In conclusion, these well-designed clinical trials demonstrated that treatment with allopurinol to lower blood uric acid levels does not slow the progression of chronic kidney disease in patients with chronic kidney disease at high risk for progression or in type 1 diabetes patients with evidence of diabetic kidney disease.

What You Can Do

Given the findings of the CKD-FIX and PERL studies and the fact that allopurinol rarely can cause dangerous hypersensitivity (allergic-like) reactions involving the skin, mouth and other organs, if you have chronic kidney disease, you should not take allopurinol to slow the rate of kidney function decline.
 



References

[1] Casper Pharma. Label: allopurinol (ZYLOPRIM). December 2018. https://www.accessdata.fda.gov/drugsatfda_docs/label/2018/016084s044lbl.pdf. Accessed October 26, 2020.

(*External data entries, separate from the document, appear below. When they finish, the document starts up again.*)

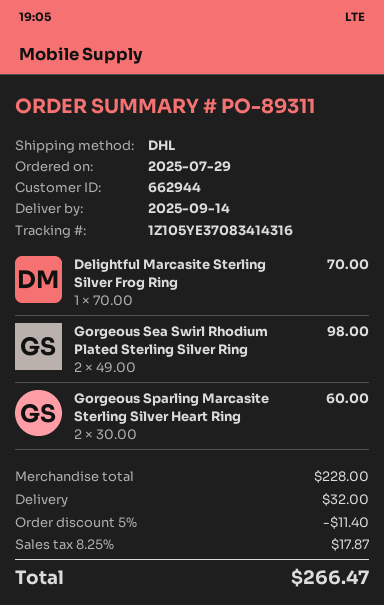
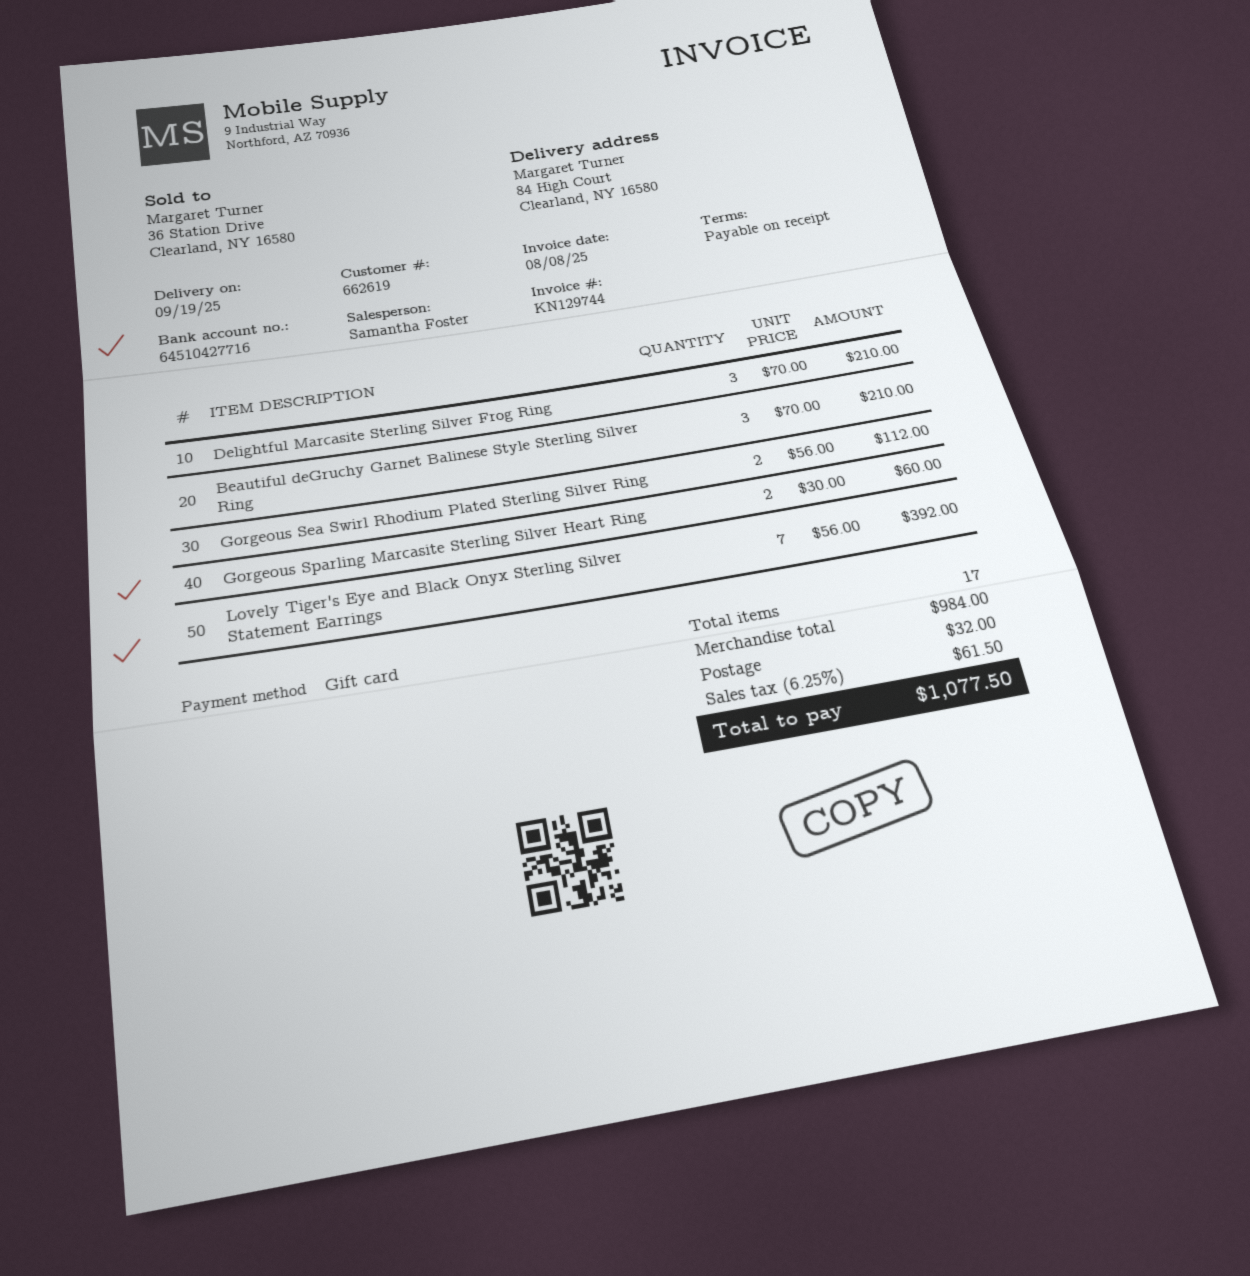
delivery date: 2025-09-14 -> 2025-09-19
customer number: 662944 -> 662619
Delightful Marcasite Sterling Silver Frog Ring: 1 x 70.00 = 70.00 -> 3 x 70.00 = 210.00
Gorgeous Sea Swirl Rhodium Plated Sterling Silver Ring: 2 x 49.00 = 98.00 -> 2 x 56.00 = 112.00
Beautiful deGruchy Garnet Balinese Style Sterling Silver Ring: none -> 3 x 70.00 = 210.00
Lovely Tiger's Eye and Black Onyx Sterling Silver Statement Earrings: none -> 7 x 56.00 = 392.00
subtotal: 228.00 -> 984.00
discount: 5% = 11.40 -> none
tax: 8.25% = 17.87 -> 6.25% = 61.50
total: 266.47 -> 1077.50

[2] Bose B, Badve SV, Hiremath SS, et al. Effects of uric acid-lowering therapy on renal outcomes: a systematic review and meta-analysis. Nephrol Dial Transplant. 2014;29(2):406-413.

[3] Centers for Disease Control and Prevention. Chronic kidney disease in the United States, 2019. March 5, 2019. https://www.cdc.gov/kidneydisease/pdf/2019_National-Chronic-Kidney-Disease-Fact-Sheet.pdf. Accessed October 26, 2020.

[4] Ibid.

[5] Badve SV, Pascoe EM, Tiku A, et al. Effects of allopurinol on the progression of chronic kidney disease. N Engl J Med. 2020;382(26):2504-2513.

[6] Doria A, Galecki AT, Spino C, et al. Serum urate lowering with allopurinol and kidney function in type 1 diabetes. N Engl J Med. 2020;382(26):2493-2503.